Your assignment — In the entries that follow, which lines hold the string "began"? List them.

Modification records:
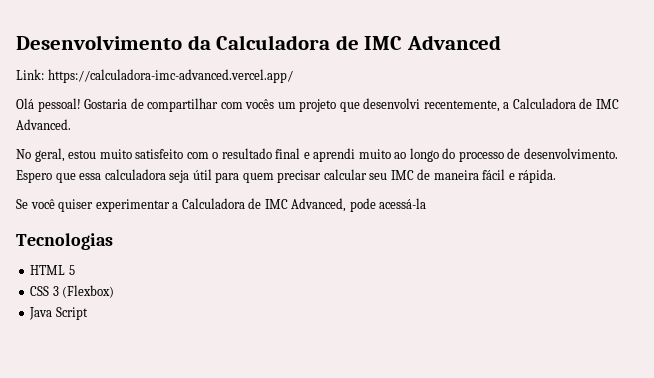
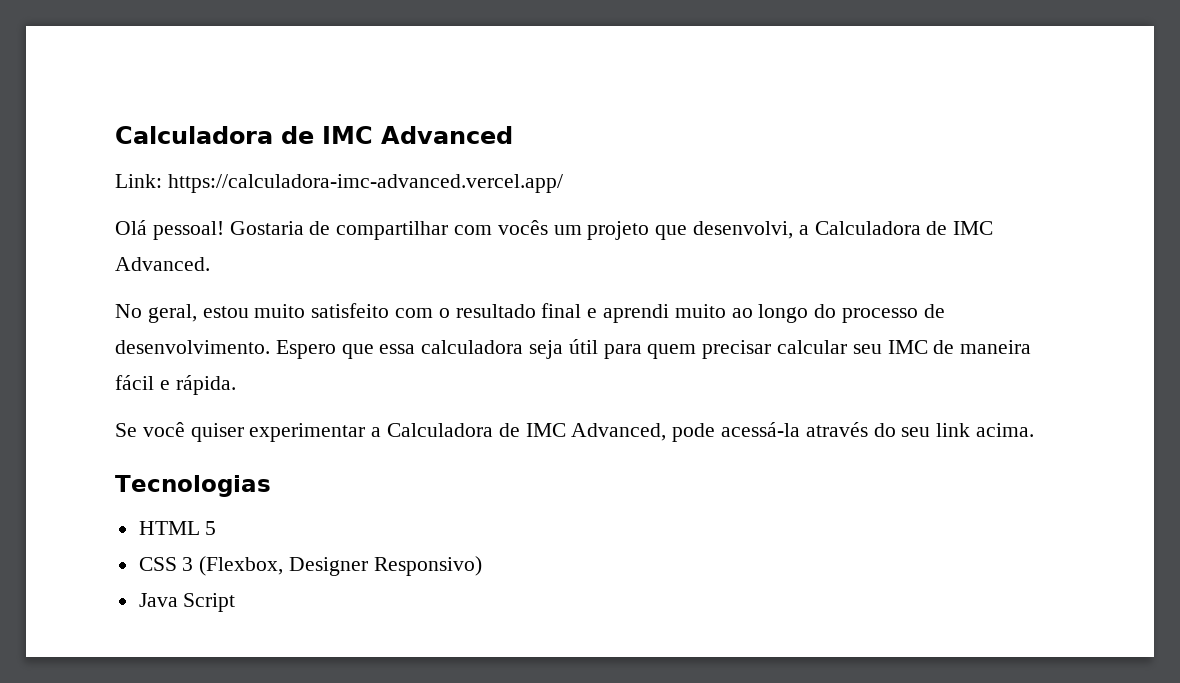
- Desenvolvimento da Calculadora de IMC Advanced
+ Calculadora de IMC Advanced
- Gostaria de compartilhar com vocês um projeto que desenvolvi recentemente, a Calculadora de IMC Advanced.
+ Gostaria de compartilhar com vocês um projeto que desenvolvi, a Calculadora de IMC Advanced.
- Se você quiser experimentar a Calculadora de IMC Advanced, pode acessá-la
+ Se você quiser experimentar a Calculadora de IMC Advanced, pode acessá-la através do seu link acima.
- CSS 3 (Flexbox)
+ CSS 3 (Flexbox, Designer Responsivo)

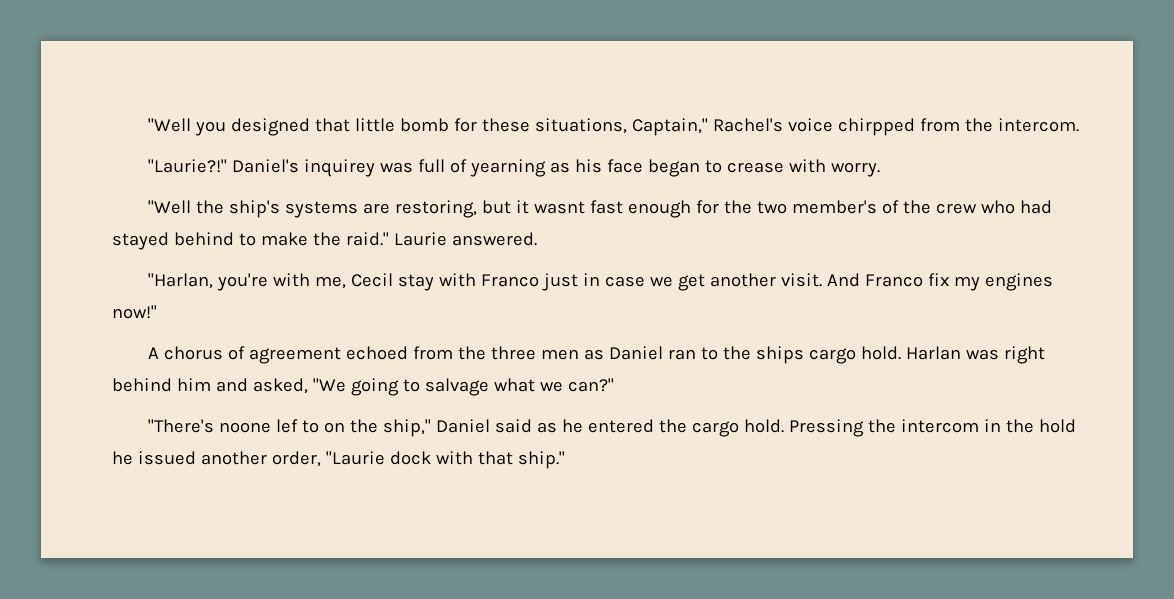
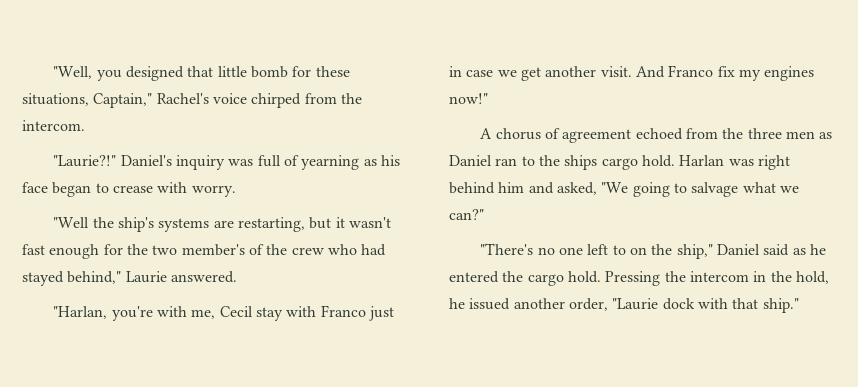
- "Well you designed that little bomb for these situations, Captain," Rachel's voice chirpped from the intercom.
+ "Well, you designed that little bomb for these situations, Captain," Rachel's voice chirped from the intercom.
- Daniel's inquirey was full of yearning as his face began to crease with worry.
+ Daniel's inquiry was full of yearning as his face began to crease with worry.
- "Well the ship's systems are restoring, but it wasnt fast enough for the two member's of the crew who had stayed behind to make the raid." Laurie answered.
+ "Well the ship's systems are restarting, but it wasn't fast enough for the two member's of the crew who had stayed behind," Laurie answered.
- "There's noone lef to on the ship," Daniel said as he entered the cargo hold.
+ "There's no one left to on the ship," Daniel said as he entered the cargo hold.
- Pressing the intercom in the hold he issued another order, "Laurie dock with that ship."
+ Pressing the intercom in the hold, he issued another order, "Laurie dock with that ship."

Reply to the exercise —
- Daniel's inquirey was full of yearning as his face began to crease with worry.
+ Daniel's inquiry was full of yearning as his face began to crease with worry.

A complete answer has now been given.